While it was rising, Mont Blanc underwent various cycles of glacial accumulation on its peak and all the surrounding territory, up to the distant plains. Glacial cirques, thresholds and deep valleys were sculpted into its rock, large valleys deepened into the soft surrounding rocks. The large glaciers took the road of the deep depressions that already existed in this part of the Alps: the Rhone through Savoie, Lake Geneva through Vallese, the Padana Plain through the sloping gulley of the Dora Baltea. Immense quantities of rock and lime were torn from the mountain and deposited at the outlet in the plain; all the rocks along the run of the glacier were smoothed as can be seen today in the more solid and steady stretches of mountainside. The first alpine glaciations began 1.6 million years ago, while the current withdrawal has been lasting for just 10,000 years with some fluctuation.

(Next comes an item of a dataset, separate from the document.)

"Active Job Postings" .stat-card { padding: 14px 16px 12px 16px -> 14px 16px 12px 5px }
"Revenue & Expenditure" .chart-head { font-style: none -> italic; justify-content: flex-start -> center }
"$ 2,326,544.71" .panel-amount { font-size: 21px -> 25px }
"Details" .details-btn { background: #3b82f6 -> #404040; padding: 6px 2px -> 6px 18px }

The last sensitive progress on the whole massif is dated 1820, followed by an almost continuous retreat.
Looking around Mont Blanc
The continental European basement (gneiss, mica schist, locally granite) and the sedimentary covering (marl, sandstone, Mesozoic limestone) make up the Savoie territory. To the south of Saint-Gervais the river digs through the covering formations until it discovers the basement that rises from Contamines at Prarion. At times the start of the carboniferous sedimentation is well exposed (Porménaz). The basement, however, which was pushed upwards by the recent (less than 20 million years) deformations of the European plate, appears above all in height: in addition to Mont Blanc, naturally, also in the Aiguilles Rouges, on the peaks of which remain shreds of sedimentary covering. The plate dominates in the rest of the alpine and pre-alpine Haute-Savoie, frequently in overlapping layers even from quite far away (Chablais).
The Swiss sector is divided between the European plate to the west and the metamorphic alpine layers on the east.
The latter are detached parts of various subsided layers, that were transformed and re-emerged during the alpine orogenesis. The Penninic Thrustfront, which marks the contact between these two geological worlds, follows Val Ferret and reaches the valleys of the Rhone towards Sion, not very visible on the surface.
From the European side the basement, softened in relief by the Quaternary glacier and cut by the Rhone, is exposed around Martigny. Mont Chemin, famous for its mines, is an extension of Mont Blanc. The carboniferous covering rises in the valleys of Trient and in the Eau Noire. The upper, therefore most recent (Mesozoic), layers closely follow the gulley that reaches Chamonix. More to the West, the Mesozoic covering appears at the Emosson lakes where the famous dinosaur prints were discovered.
Along Val Ferret and Val Veny the Mesozoic covering is detached, overturned and leaning almost vertically against the granite rock of Mont Blanc. A little more to the east, the Penninic Thrustfront materialises in a series of chalk white flows and black carbon schist that run along the bottom of Val Sapin and cross Chécrouit up to Val Veny. Beyond the Penninic Thrustfront, the metamorphic alpine layers can be seen initially by their muddy detritus, accumulated in this area that were low (Mont Blanc was not yet present) at the feet of the oldest Alps. Mud and gravel have now become schist gaps with limestone, mica and quartz (Licony, Crammont...).
More to the east, the low valleys of Drance and Dora in Valdigne intercept the slopes of the Great St. Bernard, with their black carbon schists that incorporate white crystalline bodies.